Collected data:
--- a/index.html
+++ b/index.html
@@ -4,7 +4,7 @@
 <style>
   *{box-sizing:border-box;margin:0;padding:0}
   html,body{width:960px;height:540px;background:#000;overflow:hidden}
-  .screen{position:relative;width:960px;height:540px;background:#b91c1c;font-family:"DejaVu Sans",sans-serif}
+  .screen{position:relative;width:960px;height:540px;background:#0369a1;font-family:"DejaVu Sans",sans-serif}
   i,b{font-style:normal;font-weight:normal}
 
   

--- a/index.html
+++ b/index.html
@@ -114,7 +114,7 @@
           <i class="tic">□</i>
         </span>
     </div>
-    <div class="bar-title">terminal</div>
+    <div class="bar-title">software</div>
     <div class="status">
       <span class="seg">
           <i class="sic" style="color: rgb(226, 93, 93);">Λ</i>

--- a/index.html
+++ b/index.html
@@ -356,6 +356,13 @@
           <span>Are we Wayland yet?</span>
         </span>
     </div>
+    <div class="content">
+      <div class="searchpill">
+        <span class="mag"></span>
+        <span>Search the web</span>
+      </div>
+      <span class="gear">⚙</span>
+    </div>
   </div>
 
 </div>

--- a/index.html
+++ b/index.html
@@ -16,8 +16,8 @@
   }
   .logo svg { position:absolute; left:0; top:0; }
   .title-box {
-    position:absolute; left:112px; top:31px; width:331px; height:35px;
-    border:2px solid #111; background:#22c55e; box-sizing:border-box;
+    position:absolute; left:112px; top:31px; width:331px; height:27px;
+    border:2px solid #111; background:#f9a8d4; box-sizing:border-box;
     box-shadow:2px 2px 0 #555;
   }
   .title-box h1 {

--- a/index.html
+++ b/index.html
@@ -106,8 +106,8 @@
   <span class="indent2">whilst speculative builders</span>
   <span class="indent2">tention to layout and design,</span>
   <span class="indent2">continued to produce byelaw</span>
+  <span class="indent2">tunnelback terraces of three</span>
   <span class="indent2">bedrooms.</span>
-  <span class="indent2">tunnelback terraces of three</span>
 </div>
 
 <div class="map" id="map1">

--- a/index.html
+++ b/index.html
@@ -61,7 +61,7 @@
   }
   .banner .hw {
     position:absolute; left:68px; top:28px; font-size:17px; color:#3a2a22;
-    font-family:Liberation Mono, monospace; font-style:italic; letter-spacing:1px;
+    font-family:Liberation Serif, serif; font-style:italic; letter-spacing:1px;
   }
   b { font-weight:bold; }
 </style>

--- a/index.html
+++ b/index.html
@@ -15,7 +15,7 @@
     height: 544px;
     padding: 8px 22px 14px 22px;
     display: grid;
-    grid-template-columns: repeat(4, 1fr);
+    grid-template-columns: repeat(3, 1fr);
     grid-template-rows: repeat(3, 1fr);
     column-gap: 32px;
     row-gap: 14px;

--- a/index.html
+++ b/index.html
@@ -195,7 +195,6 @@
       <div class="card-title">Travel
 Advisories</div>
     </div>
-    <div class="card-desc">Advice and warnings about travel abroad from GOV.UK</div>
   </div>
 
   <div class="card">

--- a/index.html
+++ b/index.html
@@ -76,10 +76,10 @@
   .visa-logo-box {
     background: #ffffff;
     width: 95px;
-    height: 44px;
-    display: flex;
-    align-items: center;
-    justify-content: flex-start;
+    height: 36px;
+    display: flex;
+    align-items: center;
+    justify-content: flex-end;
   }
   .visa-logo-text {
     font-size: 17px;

▶ _ABOUT THIS TASK_
Of the entries above, transcribe exactly those lines that fall between the line containing "-106,8 +106,8 @@" and the line containing "grid-template-columns: repeat(4, 1fr);", together with those two lines.

▶ _WRITTEN SOLUTION_
@@ -106,8 +106,8 @@
   <span class="indent2">whilst speculative builders</span>
   <span class="indent2">tention to layout and design,</span>
   <span class="indent2">continued to produce byelaw</span>
+  <span class="indent2">tunnelback terraces of three</span>
   <span class="indent2">bedrooms.</span>
-  <span class="indent2">tunnelback terraces of three</span>
 </div>
 
 <div class="map" id="map1">

--- a/index.html
+++ b/index.html
@@ -61,7 +61,7 @@
   }
   .banner .hw {
     position:absolute; left:68px; top:28px; font-size:17px; color:#3a2a22;
-    font-family:Liberation Mono, monospace; font-style:italic; letter-spacing:1px;
+    font-family:Liberation Serif, serif; font-style:italic; letter-spacing:1px;
   }
   b { font-weight:bold; }
 </style>

--- a/index.html
+++ b/index.html
@@ -15,7 +15,7 @@
     height: 544px;
     padding: 8px 22px 14px 22px;
     display: grid;
-    grid-template-columns: repeat(4, 1fr);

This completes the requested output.